■ Your instructions: Give back the line containing "- Dashboards & Analytics" along with every line after it, exactly, until the entries end.

***** Task material *****

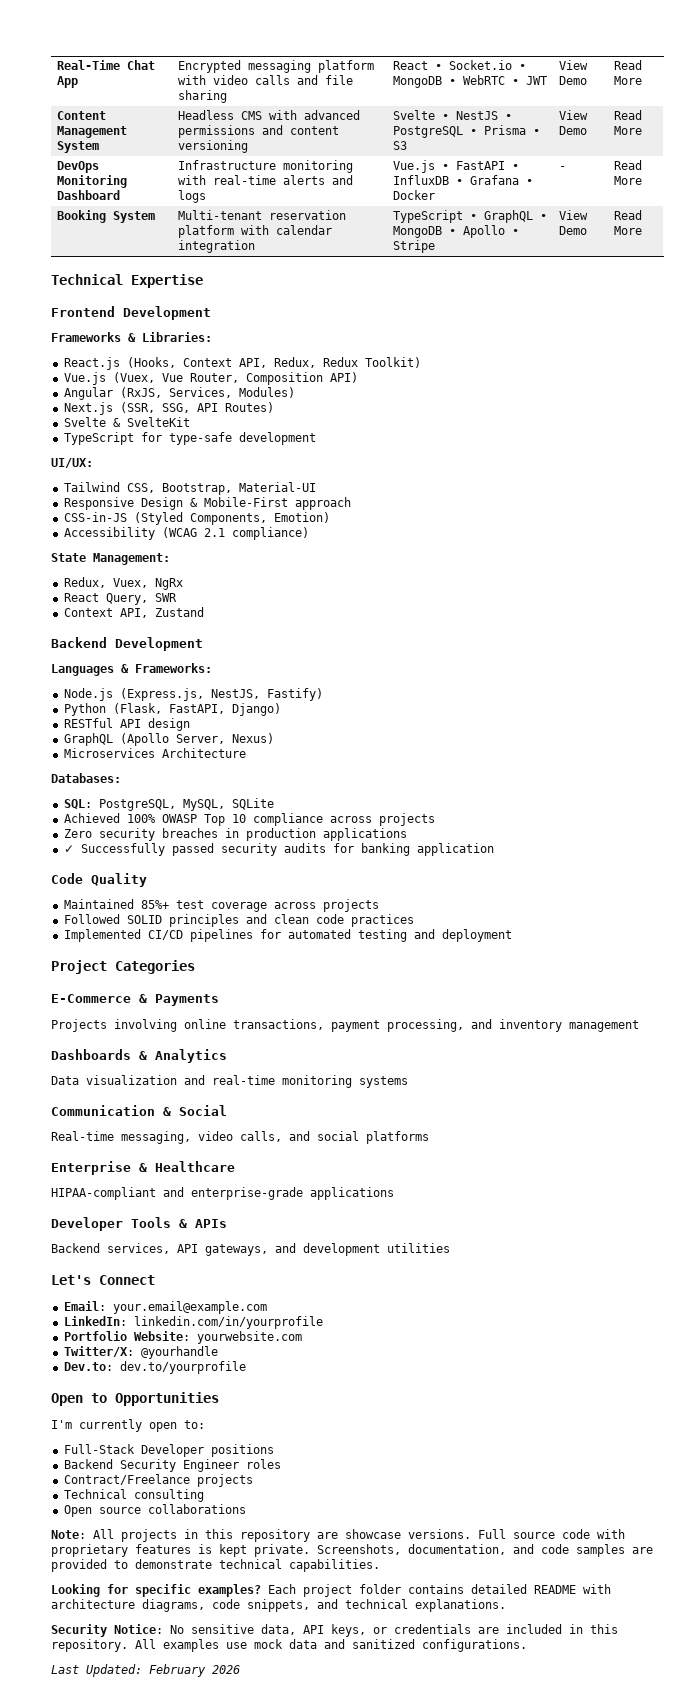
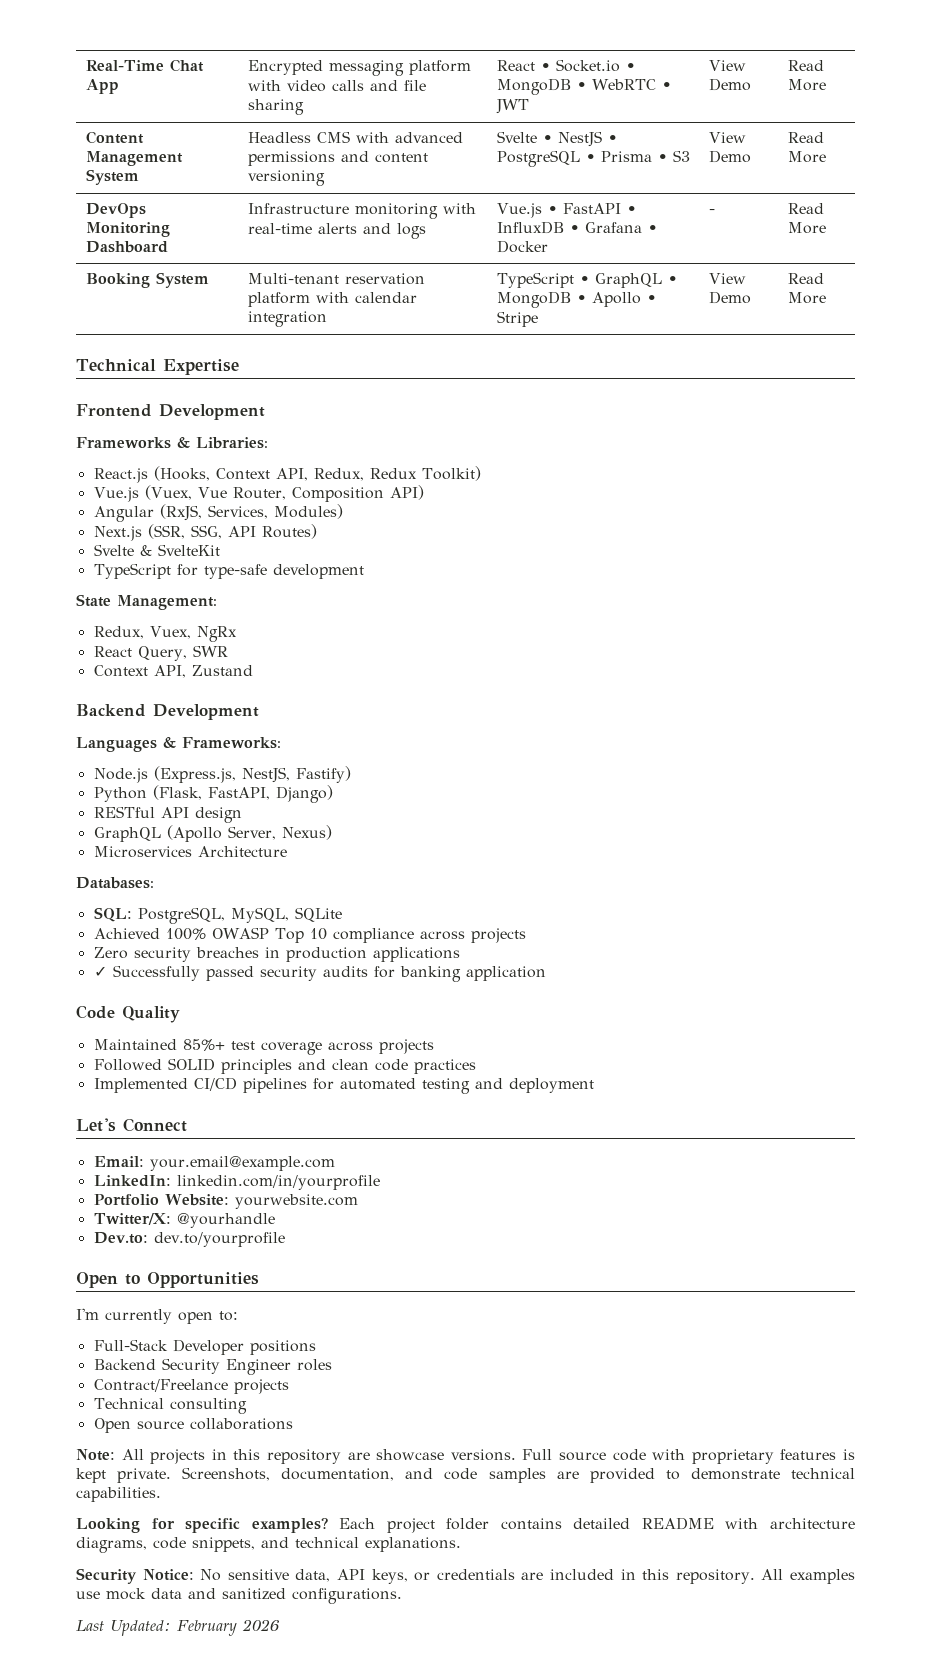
- UI/UX:
- Tailwind CSS, Bootstrap, Material-UI
- Responsive Design & Mobile-First approach
- CSS-in-JS (Styled Components, Emotion)
- Accessibility (WCAG 2.1 compliance)
- Project Categories
- E-Commerce & Payments
- Projects involving online transactions, payment processing, and inventory management
- Dashboards & Analytics
- Data visualization and real-time monitoring systems
- Communication & Social
- Real-time messaging, video calls, and social platforms
- Enterprise & Healthcare
- HIPAA-compliant and enterprise-grade applications
- Developer Tools & APIs
- Backend services, API gateways, and development utilities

*****

■ Output for this exercise:
- Dashboards & Analytics
- Data visualization and real-time monitoring systems
- Communication & Social
- Real-time messaging, video calls, and social platforms
- Enterprise & Healthcare
- HIPAA-compliant and enterprise-grade applications
- Developer Tools & APIs
- Backend services, API gateways, and development utilities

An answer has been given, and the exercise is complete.